Vielleicht kann man als Ziel unserer Bemühungen um eine Weiterentwicklung unserer Demokratie und eine weitergehende Demokratisierung unserer Gesellschaft ausgeben:

Normalisierung der Demokratie. Veralltäglichung der Demokratie. Langweilig-machen der Demokratie.

Wer verstehen will, warum das ein erstrebenswertes Ziel sein könnte, kann das für sich noch einmal mit einem etwas älteren Text abgleichen, den Andreas Schiel 2014 über die Demokratie in der Schweiz verfasst hat und in dem der schöne Satz fällt:

Es scheint: Direkte Demokratie ist in der Schweiz keine Schicksalsfrage, sondern Alltag.

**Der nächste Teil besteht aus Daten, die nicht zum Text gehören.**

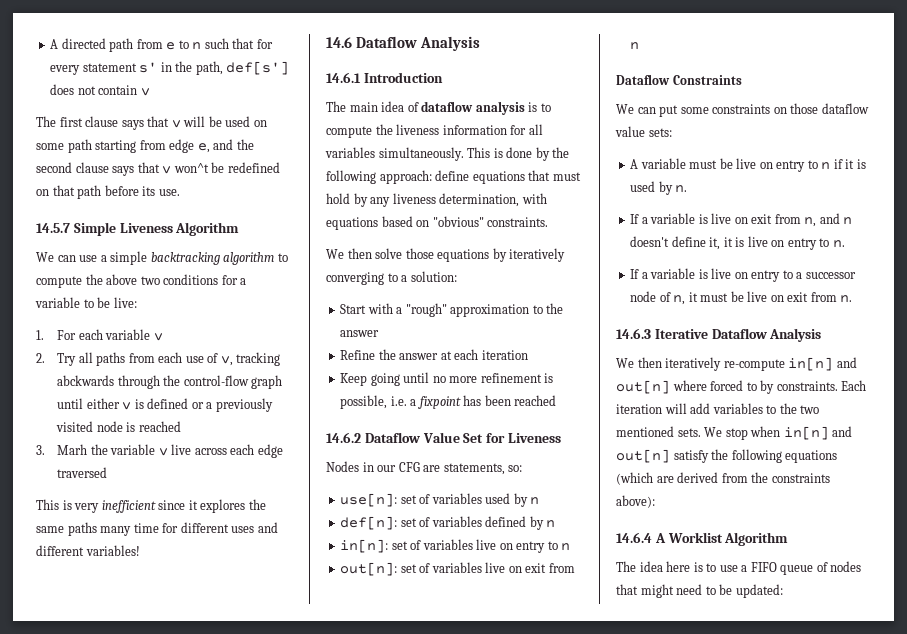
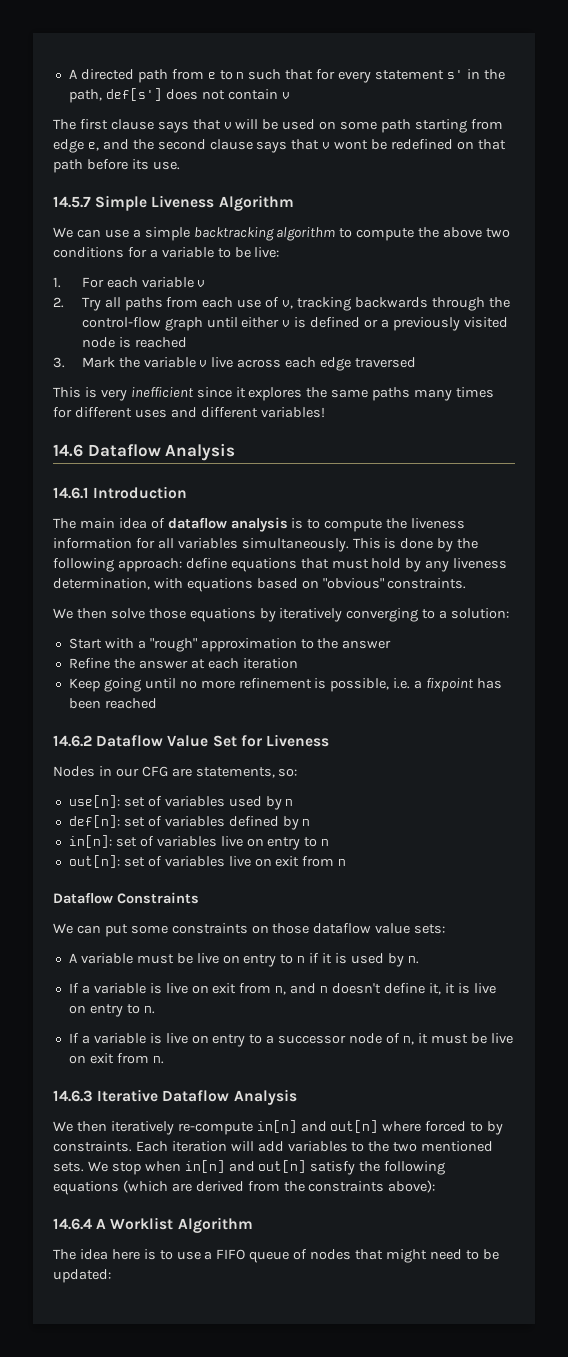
[173,163,209,173] won^t -> [334,140,369,150] wont
[57,375,115,386] abckwards -> [354,297,428,308] backwards
[57,444,88,455] Marh -> [81,357,115,368] Mark
[133,523,159,533] time -> [456,387,495,398] times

Denn das bedeutet auch: Dass Politik zu einer völlig alltäglichen Größe in unser aller Leben wird. Kein Aufreger. Nichts, was Skandalisierung oder Dramatisierung braucht. Es bedeutet, dass politische Entscheidungen völlig regelmäßig und routiniert in die Bürgerschaft gegeben werden. In Verfahren, die schon durch ihre Prozedur einer Dramatisierung der verhandelten Themen entgegenwirken. Und die dann von einer Politik gewohnten Bürgerschaft ebenso routiniert entschieden werden.

Weil es für uns als Bürger völlig normal ist, beständig an unserer Politik beteiligt zu sein.